What’s going on in Albania? and a message for those who don’t get the West – by Ralf Gjoni

Tirana, Albania | 25 Feb 2019 – It’s almost impossible to be indifferent to such a flamboyant period of Albania’s politics, when in fact, simply lifting the provincial dark glasses would suffice to clearly see what’s going on in this country.

Many ‘tear gas bombs’ have been thrown around lately, not like those thrown at the boulevard, but a different kind, aimed at creating a permanent foggy smog of truths and fake-truths which are being circulated by media outlets serving the political gossip machine which holds the grip on Albania’s neo-ottoman public opinion.

Everyone in Albania is a political commentator. These endemic ‘pantomaths’ display an expert-like, know-it-all idiotic competence, especially when they comment on regional geo-political issues as if it were simple bread and cheese. Few of them get the West!

One of the latest dangerous ‘tear gas’ media bombs distributed around, claims that the western world has a thousand and one problems, it is being reconfigured and as such, has no idea or interest what’s going on in the Balkans.

According to this theory circulating around, western diplomatic representatives in peripheral countries like Albania, Macedonia or Kosovo, are either incapable, or too busy with their personal corruptive affairs, and as a result, they keep misinforming Washington, Berlin, Paris, London or Brussels.

So, “forget them” say local politicians, as we can stir the boat ourselves, straight into open sea and define the rules of the game along our way, as we please. And the problem is that a growing crowd of the media consumption contingent is buying such an ill rationale of thought, without understanding who pulls the strings in the West.

In truth, such an open war against the West and the stubborn folly we have witnessed in recent days, aims to delegitimize some of the most important projects attempted to be initiated in Albania during these last 30 years – the creation and strengthening of democratic institutions, a competitive economy based on principles of a truly free market, political pluralism based on polyphonic political parties, human and property rights, EU and NATO membership, and lastly the establishment of a functional and credible justice system, outside the hands of local butchers who have recklessly massacred the system during the last three decades.

These are in fact the foundations of any successful western democracy and economy; they are pillars holding a political and social system which makes the difference between prosperity and poverty – but which this ignorant ottoman seed here in the Balkans, does not get. Or perhaps, it understands it very well, but does everything possible in their power to block its penetration into the society, by mobilizing a socio-political resistance against the creation of a ‘quasi’ western institutional economic system with properly functioning internal mechanisms, out of local political control.

The West, conscious it has failed to cultivate such essential democratic basis in Albania or in its vicinities since the fall of the Berlin wall, appears to have decided to change the rules of the game and kick-start the establishment of the ‘system’.
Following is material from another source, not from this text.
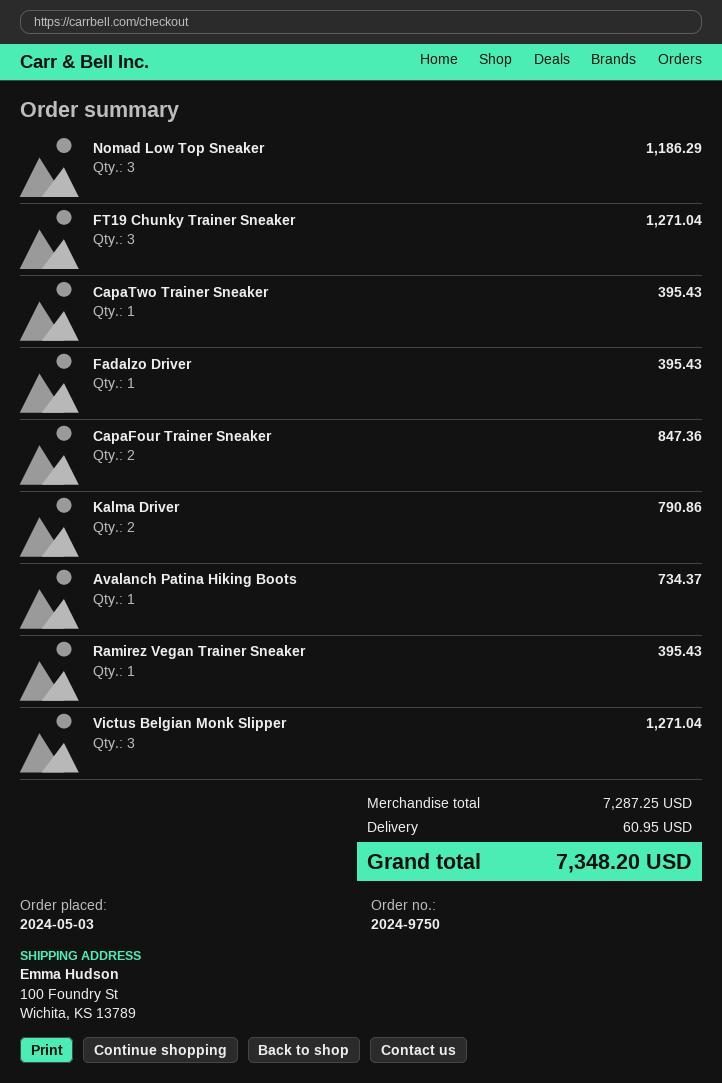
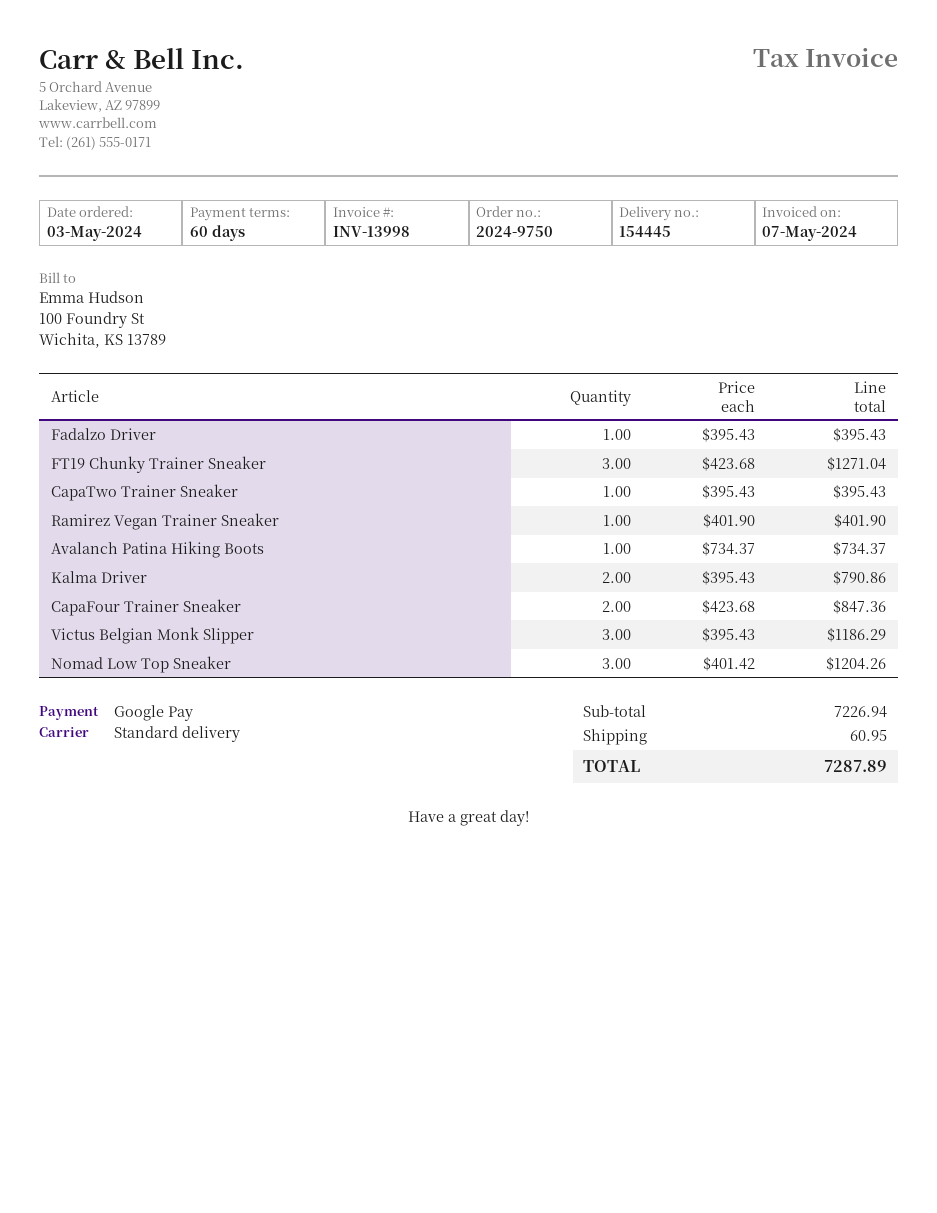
Nomad Low Top Sneaker: 3 for 1186.29 -> 3 for 1204.26
Ramirez Vegan Trainer Sneaker: 1 for 395.43 -> 1 for 401.90
Victus Belgian Monk Slipper: 3 for 1271.04 -> 3 for 1186.29
subtotal: 7287.25 -> 7226.94
total: 7348.20 -> 7287.89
It is important to understand also that eastern powers have been investing across Europe, and especially in south-east Europe, against the creation of such a system, strengthening the positions of local ‘war-lords’ and their puppets. But there is a problem – in that war lords have no place in the West.

It is true that the western world has a million problems, that the Balkans are peripheral to their attention, Albania being a mere tale of it does not really matter, and that several diplomatic representatives across our region seem like incapable bureaucratic species who work tirelessly to serve their own career ambitions. It is also true that Brussels has long suffered from the vegetation of such bureaucratic species, who have in fact damaged the European project, as lately confirmed by many European capitals.
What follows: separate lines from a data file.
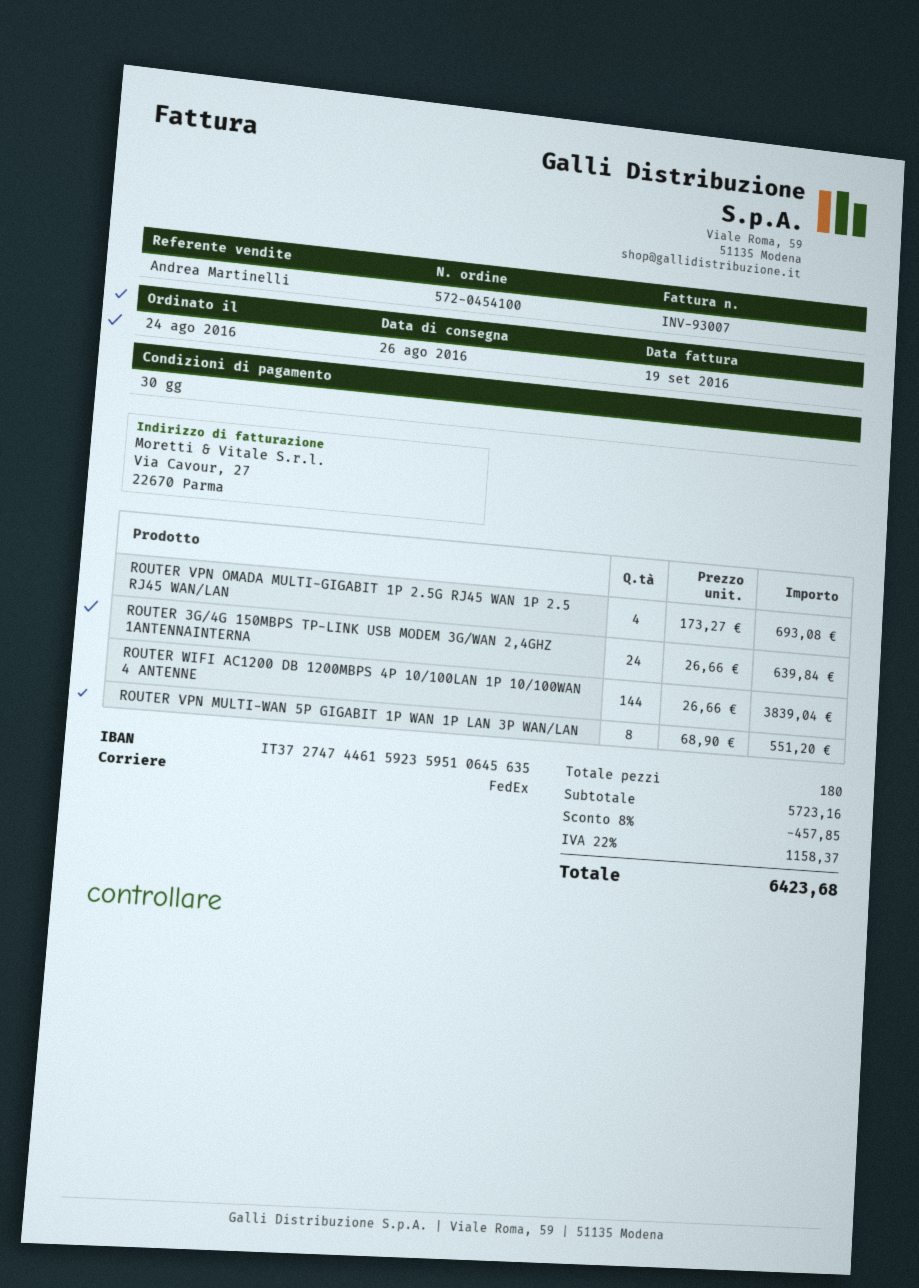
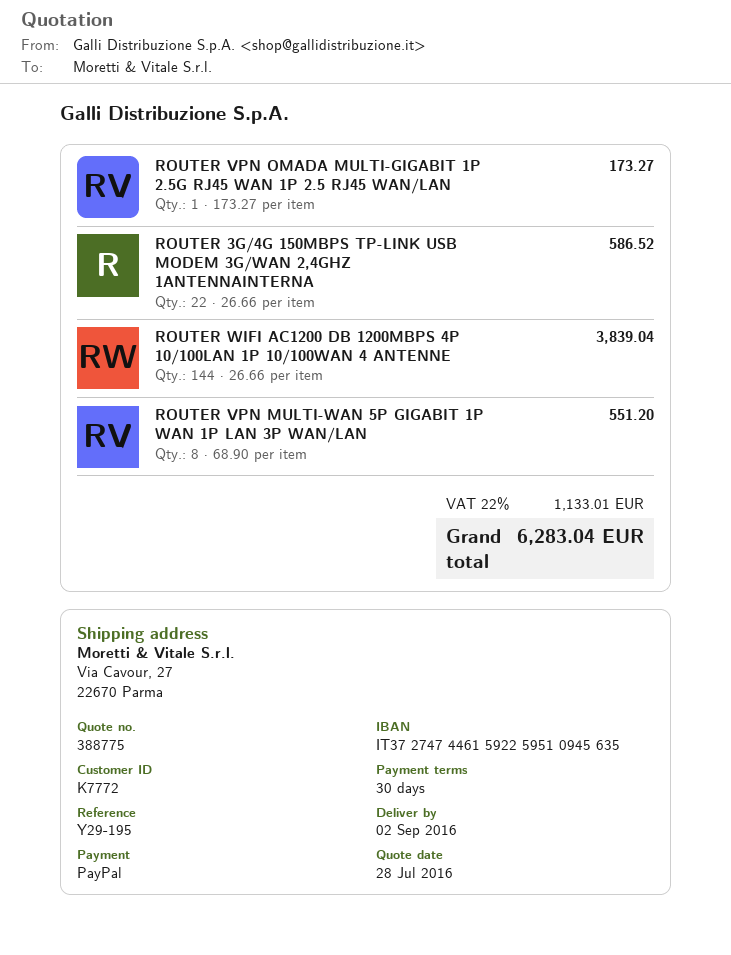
delivery date: 2016-08-26 -> 2016-09-02
bank account: IT3727474461592359510645635 -> IT3727474461592259510945635
ROUTER VPN OMADA MULTI-GIGABIT 1P 2.5G RJ45 WAN 1P 2.5 RJ45 WAN/LAN: 4 x 173.27 = 693.08 -> 1 x 173.27 = 173.27
ROUTER 3G/4G 150MBPS TP-LINK USB MODEM 3G/WAN 2,4GHZ 1ANTENNAINTERNA: 24 x 26.66 = 639.84 -> 22 x 26.66 = 586.52
discount: 8% = 457.85 -> none
tax: 22% = 1158.37 -> 22% = 1133.01
total: 6423.68 -> 6283.04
However, such episodic bureaucrats are too tiny to impact the overall functionality of the western system which operates upon strong foundations of political values, justice and strong interest groups, whose real architects and masters determine global currents and alliances while maintaining control over the digestive and excrement apparatus of the system.  
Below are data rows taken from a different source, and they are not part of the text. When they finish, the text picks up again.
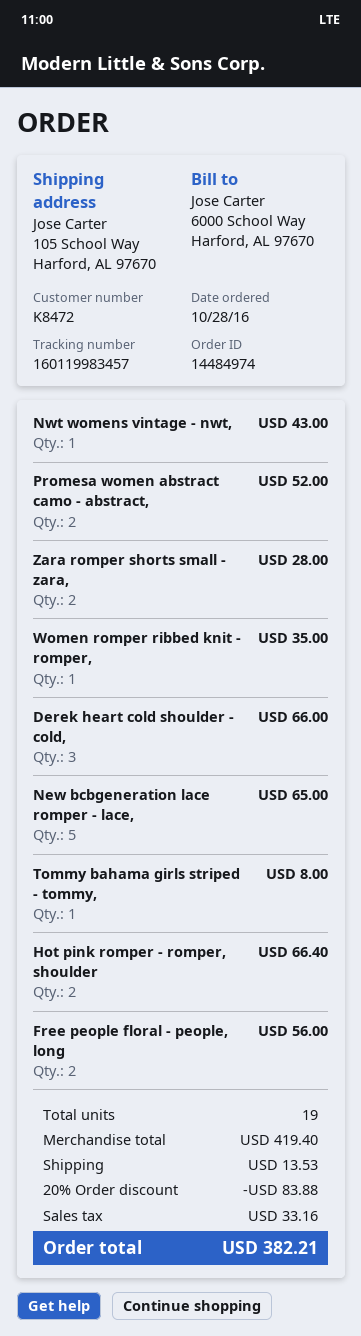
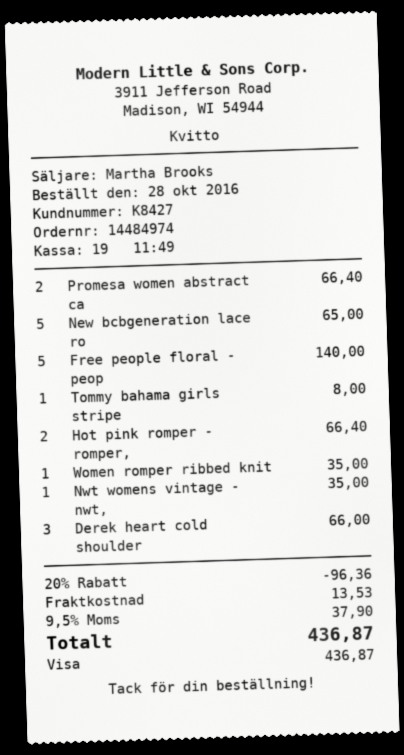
customer number: K8472 -> K8427
Nwt womens vintage - nwt,: 1 for 43.00 -> 1 for 35.00
Promesa women abstract camo - abstract,: 2 for 52.00 -> 2 for 66.40
Zara romper shorts small - zara,: 2 for 28.00 -> none
Free people floral - people, long: 2 for 56.00 -> 5 for 140.00
discount: 20% = 83.88 -> 20% = 96.36
tax: 33.16 -> 37.90
total: 382.21 -> 436.87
Not even Trump, May, Macron or Merkel can play with such an hierarchic structure. They merely serve politically in order to guarantee the continuation of the system and its future success.

In comparison, Albania and its mini ‘bayraktars’ seem like a bunch of bumpy kindling branches which interfere with the harmony of a solid stack of wood. This is why the kindling is the first to burn in the fire.

With that in mind, you’ve got to be naive to believe that what’s taking place in Albania, Macedonia or even in Kosovo during these last years, months or even days, is linked to personal manoeuvres of small political players.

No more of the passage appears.